Late-life depression is characterized by both affective (mood) symptoms and cognitive deficits. There is currently no intervention that may provide consistent benefits to both mood and cognitive performance. Agonist activity at the nicotinic acetylcholine receptors via transdermal nicotine patches may provide benefit to both mood and cognition, working through nicotine's effects on brain neural networks, specifically the cognitive control network and default mode network.

In this initial pilot project, the investigators will test this hypotheses in 15 nonsmoking depressed elders with subjective cognitive impairment. Following baseline neuroimaging and cognitive testing, participants will receive 12 weeks of open-label transdermal nicotine. Afterwards, participants will repeat neuroimaging and cognitive assessments.


Clinical Trial Description

Late-life depression (LLD) is characterized both by affective symptoms and cognitive deficits. The co-occurrence of cognitive deficits in LLD is a clinically relevant phenotype characterized by significant disability and poor antidepressant response. Cognitive deficits can persist even with successful antidepressant treatment and increase the risk of depression relapse. Despite the clinical importance of cognitive deficits in LLD, there are no established treatments that specifically target cognition in this population.
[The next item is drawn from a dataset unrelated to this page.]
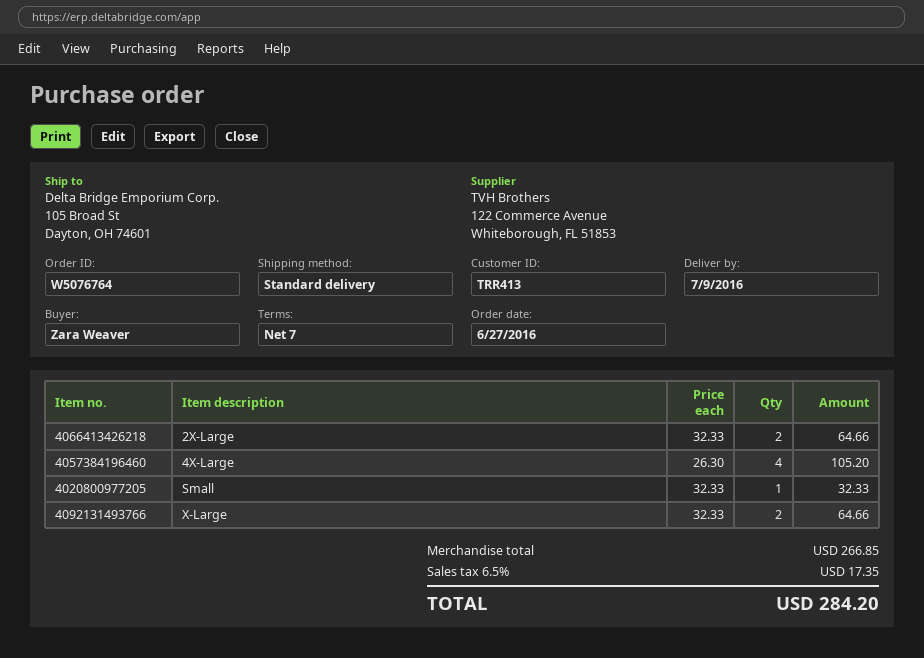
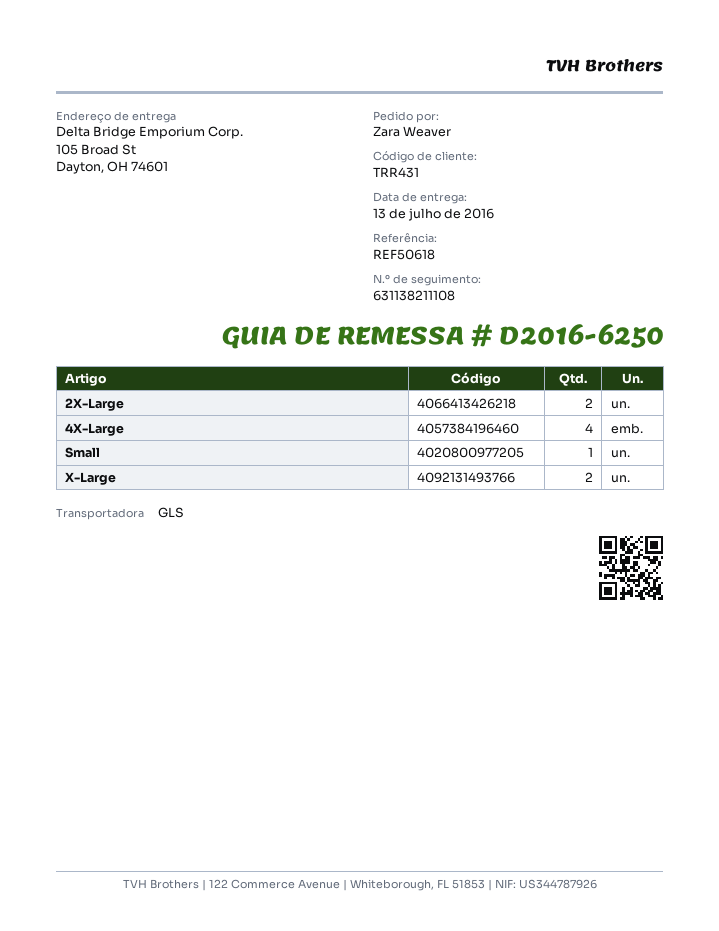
delivery date: 2016-07-09 -> 2016-07-13
customer number: TRR413 -> TRR431
shipping method: standard -> GLS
The lack of treatments that improve cognitive deficits in depression is a deficiency in current therapeutics.

Modulation of the cholinergic system by nicotinic receptor stimulation may improve both mood and cognition in depressed elders. Clinically, transdermal nicotine improves mood in smokers and a placebo-controlled pilot trial in nonsmoking adults found that transdermal nicotine significantly improved mood. In a previous trial examining Mild Cognitive Impairment, transdermal nicotine safely improved cognitive function on tests of attention, episodic memory, and processing speed. These same cognitive domains are impaired in LLD. The investigators hypothesize that these effects on mood and cognition are mediated through nicotine's effect to increase cognitive control network activity and reduce default mode network (DMN) activity. This pattern of network activity during tasks demanding external attention is associated with better task performance. Furthermore, as seen in smokers, nicotine's effect on these networks reduces depression's bias to negatively valenced stimuli and decreases rumination.
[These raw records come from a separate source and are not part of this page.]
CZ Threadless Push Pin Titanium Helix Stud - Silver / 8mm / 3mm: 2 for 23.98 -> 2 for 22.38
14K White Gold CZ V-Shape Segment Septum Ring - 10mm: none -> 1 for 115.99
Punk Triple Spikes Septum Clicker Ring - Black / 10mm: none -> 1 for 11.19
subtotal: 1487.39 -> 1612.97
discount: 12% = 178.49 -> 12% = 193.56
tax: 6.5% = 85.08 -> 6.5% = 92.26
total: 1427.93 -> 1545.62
The central hypothesis is that in LLD, transdermal nicotine will safely improve depression by increasing activity in cognitive control regions and decreasing activity in DMN regions. This will result in a decreased attentional bias to and reactivity to negative stimuli. A secondary hypothesis is that transdermal nicotine will also improve subjective and objective cognitive performance through these same network effects.

Primary Aim 1: To determine whether administration of transdermal nicotine over 12 weeks improves clinical symptoms in patients with LLD with subjective cognitive impairment (SCI).

Hypothesis 1: Transdermal nicotine administration will result in reductions in depression severity measured by the Montgomery-Asberg Depression Rating Scale (MADRS; primary mood outcome). It will also result in improvement in broader assessments of depressive symptomatology, including anhedonia, apathy, fatigue, sleep, and rumination (secondary outcomes).

Hypothesis 2: Transdermal nicotine administration will result in improvements in attentional performance on the Conner's Continuous Performance Task (CPT; primary cognitive outcome). It will also result in improvement in subjective and objective cognitive performance on other tasks measuring attention, episodic memory, working memory, processing speed, and executive function (secondary outcomes).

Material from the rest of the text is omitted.